Kominfo Lakukan Ini Jika Izin Frekuensi First Media Resmi Dicabut

Konferensi pers Kominfo.
Sumber :
  • VIVA/Novina Putri Bestari

VIVA – Kementerian Komunikasi dan Informatika akan melelang frekuensi 2,3Ghz, jika izin PT First Media Tbk, PT Internux atau Bolt, dan PT Jasnita Telekomindo dicabut.

“Otomatis negara punya hak untuk melelang kembali kepada operator,” kata Pelaksana Tugas Kepala Biro Hubungan Masyarakat Kominfo, Ferdinandus Setu di Jakarta, Senin 19 November 2018.

Menurutnya, frekuensi tersebut menjadi milik negara ketika izin dicabut.
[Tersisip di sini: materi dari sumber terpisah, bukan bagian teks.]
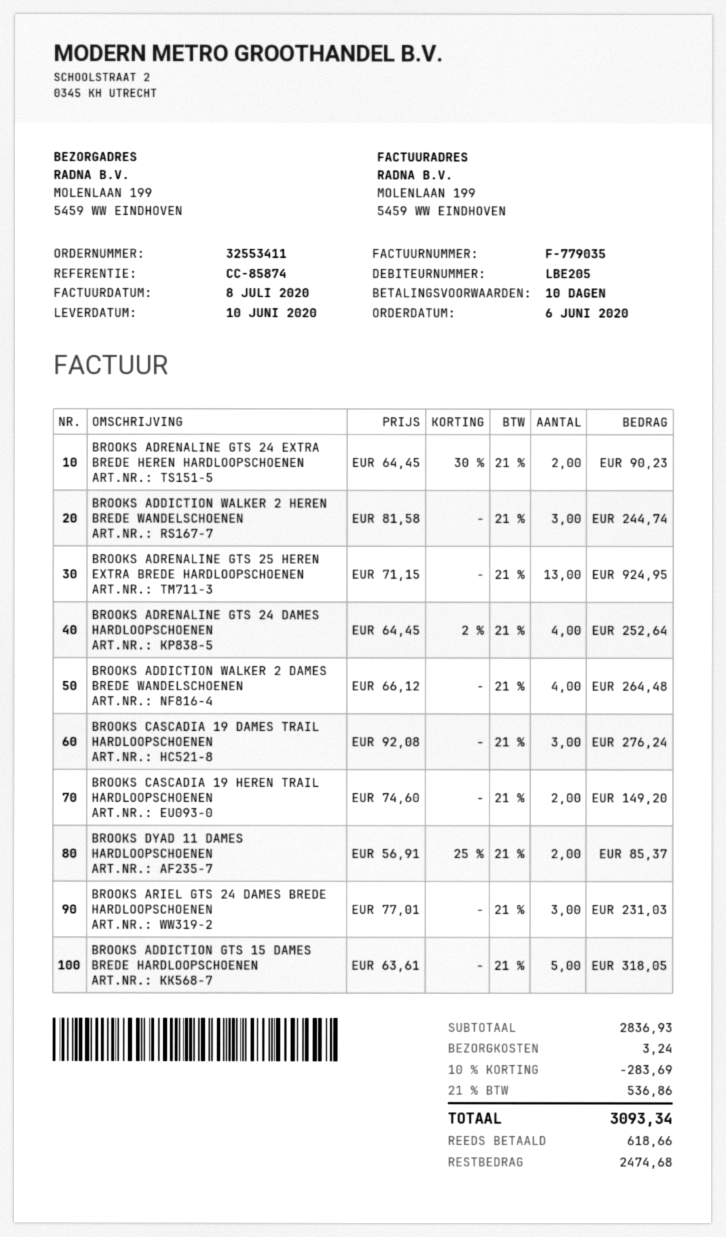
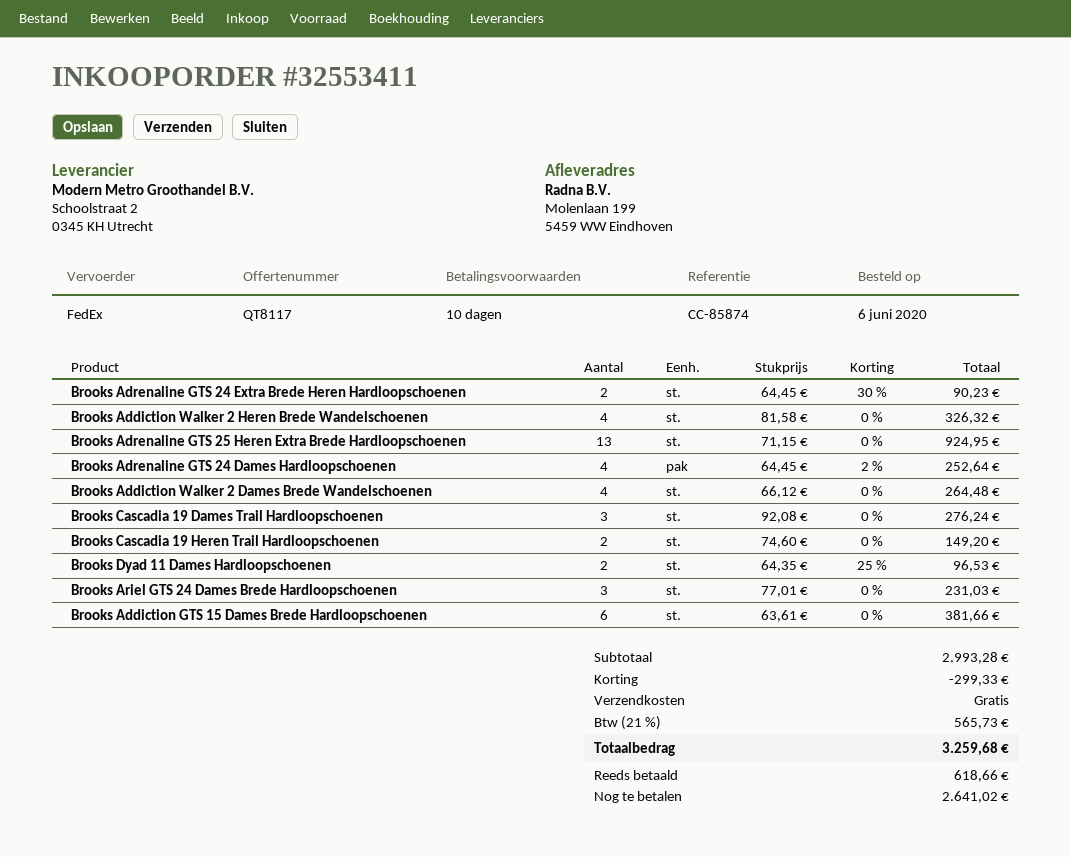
BROOKS ADDICTION WALKER 2 HEREN BREDE WANDELSCHOENEN: 3 x 81.58 = 244.74 -> 4 x 81.58 = 326.32
BROOKS DYAD 11 DAMES HARDLOOPSCHOENEN: 2 x 56.91 - 25% = 85.37 -> 2 x 64.35 - 25% = 96.53
BROOKS ADDICTION GTS 15 DAMES BREDE HARDLOOPSCHOENEN: 5 x 63.61 = 318.05 -> 6 x 63.61 = 381.66
subtotal: 2836.93 -> 2993.28
discount: 283.69 -> 299.33
shipping: 3.24 -> 0.00
tax: 21% = 536.86 -> 21% = 565.73
total: 3093.34 -> 3259.68
balance: 2474.68 -> 2641.02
Selain itu, Ferdinandus menyebutkan bahwa mekanisme untuk pelanggan adalah memindahkan layanan ke operator lain. Ia mengaku Kominfo akan berperan sebagai regulator untuk mengawasi kegiatan itu.

“Regulasi kita ada namanya mekanisme peralihan pelanggan dari operator yang dicabut frekuensinya kepada operator lain. Dalam pengawasan ini Kementerian Komunikasi dan Informatika berperan sebagai regulator,” jelasnya.
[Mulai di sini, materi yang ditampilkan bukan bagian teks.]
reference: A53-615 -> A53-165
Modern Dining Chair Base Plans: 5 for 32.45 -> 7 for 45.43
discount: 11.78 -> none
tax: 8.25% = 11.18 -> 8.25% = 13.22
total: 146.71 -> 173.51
Sebelumnya, dua perusahaan milik Lippo Group, First Media, dan Internux memberikan proposal untuk membayarkan utang mereka. Proposal itu diberikan ke Kominfo pada siang hari ini.
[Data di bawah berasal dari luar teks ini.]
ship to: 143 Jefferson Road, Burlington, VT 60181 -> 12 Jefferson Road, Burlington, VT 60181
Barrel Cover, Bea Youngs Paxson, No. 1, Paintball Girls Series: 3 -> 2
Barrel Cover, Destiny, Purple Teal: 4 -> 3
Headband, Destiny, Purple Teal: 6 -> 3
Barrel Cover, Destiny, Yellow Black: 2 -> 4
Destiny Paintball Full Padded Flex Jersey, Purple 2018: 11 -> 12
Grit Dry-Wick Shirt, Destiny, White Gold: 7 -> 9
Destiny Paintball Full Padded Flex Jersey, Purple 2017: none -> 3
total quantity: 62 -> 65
Selain itu, First Media mencabut gugatan yang ditujukan kepada Direktorat Jenderal Sumber Daya dan Perangkat Pos dan Informatika Kominfo di Pengadilan Tata Usaha Negara (PTUN).

Saat ini, Direktur Jenderal Sumber Daya dan Perangkat Pos dan Informatika Kominfo, Ismail, masih berdiskusi dengan Direktur Jenderal Kekayaan Negara Kementerian Keuangan, Isa Rachmatarwata. Keduanya, sedang membahas proposal itu termasuk kemungkinan pengabulan dan teknis pembayaran.